DULCIE CARLYON.

CHAPTER I.
THE PURSUIT.

A new emotion—a hot thirst for blood—was in the heart of Florian now; his whole nature seemed to have undergone a sudden and temporary change; and to those who could have seen him his face would have been found deadly pale, and his dark eyes full of sombre fury.

The longing for retribution and destruction was keen in his mind at that time. Often he reined up the horse he rode to take a steady shot between the animal's quivering ears at one or other of the two desperadoes; but always missed them, and found that time was thus lost and the distance increased.

His present charger was not so steady as the old Cape nag, Tattoo, and Florian's hands, in the intensity of his excitement, trembled too much for his aim to be true; so the fugitives rode on and on, without firing a shot in return, thus showing that their ammunition had been expended, and they had nothing to hope for or trust to but a successful escape.

A cry left Florian's lips as the fugitives disappeared into a donga, and he thought he had lost them; but anon he saw them ascending the opposite slope at a rasping pace.

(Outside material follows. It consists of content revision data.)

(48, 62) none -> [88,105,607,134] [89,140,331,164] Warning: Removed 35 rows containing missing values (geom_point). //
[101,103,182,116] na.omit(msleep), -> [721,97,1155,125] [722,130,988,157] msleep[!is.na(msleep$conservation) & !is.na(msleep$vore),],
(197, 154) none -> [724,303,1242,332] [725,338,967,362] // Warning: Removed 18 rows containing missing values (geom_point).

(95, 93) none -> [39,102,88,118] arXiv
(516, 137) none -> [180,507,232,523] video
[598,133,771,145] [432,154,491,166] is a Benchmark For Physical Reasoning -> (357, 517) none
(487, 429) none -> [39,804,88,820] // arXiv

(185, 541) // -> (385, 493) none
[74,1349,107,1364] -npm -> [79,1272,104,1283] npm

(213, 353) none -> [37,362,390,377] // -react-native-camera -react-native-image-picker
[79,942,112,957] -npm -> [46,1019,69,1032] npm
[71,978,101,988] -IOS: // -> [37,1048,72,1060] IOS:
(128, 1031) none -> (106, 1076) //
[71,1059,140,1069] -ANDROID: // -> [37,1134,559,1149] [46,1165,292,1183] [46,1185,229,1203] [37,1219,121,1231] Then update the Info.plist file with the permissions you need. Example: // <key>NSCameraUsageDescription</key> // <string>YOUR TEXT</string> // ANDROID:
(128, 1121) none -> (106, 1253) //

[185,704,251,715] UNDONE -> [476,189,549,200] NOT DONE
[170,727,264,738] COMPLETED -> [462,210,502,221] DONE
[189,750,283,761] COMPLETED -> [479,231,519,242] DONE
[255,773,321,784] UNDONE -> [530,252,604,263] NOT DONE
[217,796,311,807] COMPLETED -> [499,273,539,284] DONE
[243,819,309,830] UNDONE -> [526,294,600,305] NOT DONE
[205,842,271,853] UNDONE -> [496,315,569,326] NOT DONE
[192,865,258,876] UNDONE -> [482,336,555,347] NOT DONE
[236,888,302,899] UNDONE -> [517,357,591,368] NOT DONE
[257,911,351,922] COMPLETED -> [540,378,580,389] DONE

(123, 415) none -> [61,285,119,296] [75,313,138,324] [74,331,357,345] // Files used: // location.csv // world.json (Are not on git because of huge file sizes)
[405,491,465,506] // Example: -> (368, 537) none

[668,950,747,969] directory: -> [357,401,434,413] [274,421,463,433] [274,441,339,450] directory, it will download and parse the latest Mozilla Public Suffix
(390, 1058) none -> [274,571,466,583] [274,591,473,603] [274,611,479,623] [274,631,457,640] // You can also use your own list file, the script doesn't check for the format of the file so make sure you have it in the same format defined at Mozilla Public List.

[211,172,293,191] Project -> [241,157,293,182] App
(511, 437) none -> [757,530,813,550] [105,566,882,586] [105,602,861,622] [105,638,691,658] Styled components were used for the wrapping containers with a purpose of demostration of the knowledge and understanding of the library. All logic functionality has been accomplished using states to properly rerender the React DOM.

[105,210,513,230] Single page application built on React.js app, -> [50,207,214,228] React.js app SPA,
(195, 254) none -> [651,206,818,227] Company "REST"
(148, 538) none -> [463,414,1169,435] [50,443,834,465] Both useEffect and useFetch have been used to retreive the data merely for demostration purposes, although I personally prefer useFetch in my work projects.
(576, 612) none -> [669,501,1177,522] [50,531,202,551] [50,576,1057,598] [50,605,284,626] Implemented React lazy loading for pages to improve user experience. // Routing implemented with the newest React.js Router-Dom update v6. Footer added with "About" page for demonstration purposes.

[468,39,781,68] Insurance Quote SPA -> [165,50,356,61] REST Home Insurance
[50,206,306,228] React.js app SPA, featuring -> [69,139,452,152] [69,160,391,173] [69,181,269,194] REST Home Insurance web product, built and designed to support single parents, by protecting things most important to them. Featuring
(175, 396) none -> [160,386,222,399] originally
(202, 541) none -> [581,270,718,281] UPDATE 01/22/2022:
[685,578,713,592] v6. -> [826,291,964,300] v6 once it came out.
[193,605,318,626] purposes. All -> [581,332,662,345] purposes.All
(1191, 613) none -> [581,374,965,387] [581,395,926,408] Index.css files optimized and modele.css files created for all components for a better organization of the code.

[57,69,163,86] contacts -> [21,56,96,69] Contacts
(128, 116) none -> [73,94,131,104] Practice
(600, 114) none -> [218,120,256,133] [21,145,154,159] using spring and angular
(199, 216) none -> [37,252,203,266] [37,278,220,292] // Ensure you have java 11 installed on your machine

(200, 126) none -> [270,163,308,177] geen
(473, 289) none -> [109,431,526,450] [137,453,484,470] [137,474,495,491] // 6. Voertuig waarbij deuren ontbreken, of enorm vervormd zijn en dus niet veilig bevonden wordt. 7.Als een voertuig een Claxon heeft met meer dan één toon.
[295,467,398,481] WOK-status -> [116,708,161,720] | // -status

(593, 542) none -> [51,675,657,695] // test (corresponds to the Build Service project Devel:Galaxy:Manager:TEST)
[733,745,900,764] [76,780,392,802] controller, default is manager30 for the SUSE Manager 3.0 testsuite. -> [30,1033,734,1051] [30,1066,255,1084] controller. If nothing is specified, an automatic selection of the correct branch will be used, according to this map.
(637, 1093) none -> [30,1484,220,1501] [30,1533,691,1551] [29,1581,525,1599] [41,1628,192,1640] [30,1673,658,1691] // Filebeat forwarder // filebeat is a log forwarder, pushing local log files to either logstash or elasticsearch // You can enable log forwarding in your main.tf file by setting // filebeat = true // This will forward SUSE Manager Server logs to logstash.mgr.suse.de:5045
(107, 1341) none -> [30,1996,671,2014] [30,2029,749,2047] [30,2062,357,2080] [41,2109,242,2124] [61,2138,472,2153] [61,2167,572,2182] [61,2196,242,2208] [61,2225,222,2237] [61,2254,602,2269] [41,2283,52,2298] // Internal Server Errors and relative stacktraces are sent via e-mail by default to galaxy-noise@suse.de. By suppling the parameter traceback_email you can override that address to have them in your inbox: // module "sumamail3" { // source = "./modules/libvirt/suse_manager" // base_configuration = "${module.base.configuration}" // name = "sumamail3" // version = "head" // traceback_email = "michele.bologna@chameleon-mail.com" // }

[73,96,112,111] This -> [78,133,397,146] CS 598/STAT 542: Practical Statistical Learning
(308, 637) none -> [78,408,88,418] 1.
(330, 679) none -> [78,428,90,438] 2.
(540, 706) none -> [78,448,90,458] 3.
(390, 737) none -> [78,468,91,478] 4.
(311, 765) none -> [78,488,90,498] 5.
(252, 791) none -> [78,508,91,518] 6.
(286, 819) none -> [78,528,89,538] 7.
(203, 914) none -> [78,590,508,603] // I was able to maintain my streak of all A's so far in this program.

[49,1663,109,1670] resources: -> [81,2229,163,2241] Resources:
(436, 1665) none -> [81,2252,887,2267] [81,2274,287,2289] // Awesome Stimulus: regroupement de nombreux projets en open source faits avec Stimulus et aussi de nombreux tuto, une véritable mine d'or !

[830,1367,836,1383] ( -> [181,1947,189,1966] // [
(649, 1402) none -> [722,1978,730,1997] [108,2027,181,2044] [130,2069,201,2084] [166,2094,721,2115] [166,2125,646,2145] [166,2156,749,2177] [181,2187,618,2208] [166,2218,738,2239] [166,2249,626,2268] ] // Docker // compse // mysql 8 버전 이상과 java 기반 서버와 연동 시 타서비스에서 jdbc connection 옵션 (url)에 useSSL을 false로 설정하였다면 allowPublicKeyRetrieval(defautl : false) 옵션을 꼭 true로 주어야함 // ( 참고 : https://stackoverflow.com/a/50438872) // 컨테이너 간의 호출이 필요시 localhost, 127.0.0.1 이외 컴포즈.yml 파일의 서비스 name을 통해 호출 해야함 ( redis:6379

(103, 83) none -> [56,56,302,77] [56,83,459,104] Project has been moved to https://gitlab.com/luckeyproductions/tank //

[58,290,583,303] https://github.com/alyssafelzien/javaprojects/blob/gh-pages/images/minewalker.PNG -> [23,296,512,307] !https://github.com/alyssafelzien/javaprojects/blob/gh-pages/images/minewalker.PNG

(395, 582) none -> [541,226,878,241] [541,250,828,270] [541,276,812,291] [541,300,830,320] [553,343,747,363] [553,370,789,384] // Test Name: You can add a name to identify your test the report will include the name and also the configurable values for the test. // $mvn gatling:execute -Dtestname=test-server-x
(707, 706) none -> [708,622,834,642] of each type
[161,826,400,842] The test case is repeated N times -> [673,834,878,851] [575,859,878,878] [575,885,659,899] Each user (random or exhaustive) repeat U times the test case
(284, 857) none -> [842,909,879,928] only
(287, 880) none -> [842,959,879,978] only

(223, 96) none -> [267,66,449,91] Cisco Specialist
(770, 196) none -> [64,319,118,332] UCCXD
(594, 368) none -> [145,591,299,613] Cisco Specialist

He could only think of the generous and chivalrous Vivian Hammersley, that good officer and noble Englishman, shot down thus in the pride of his manhood by the felon hand of an assassin, whose bullet was meant for himself—Hammersley, whose form stood with a kind of luminous atmosphere amid the dark surroundings that beset them both since he (Florian) had come as a soldier to Zululand; and then he thought of Dulcie's friend Finella, whom he only knew by name.

Poor girl! the next mail for Britain might bring sorrowful tidings to her, with the very letter his hand had so recently indited, full of hope and expressions of happiness.

Crossing by flying leaps the Umvutshini stream, a tributary of the greater Umvolosi, the pursuers and pursued traversed an undulating tract of country, scaring a great troop of the brindled gnu, which were grazing quietly there; anon a terrified herd of the koodoo—graceful antelopes, with magnificent spiral horns—swept past them, where the karoo shrubs and the silvery hair-grass and wild oats grew; elsewhere their horses' hoofs, as they crushed or bruised the creeping fibrous roots of the Akerrania, shed a fragrance in the air.

The Umvolosi had now to be waded through near a rocky kop which towered on the right hand, and the opposite bank had to be scrambled up at a place where the tree-fern flourished thickly, and drooping date-palms overhung the water.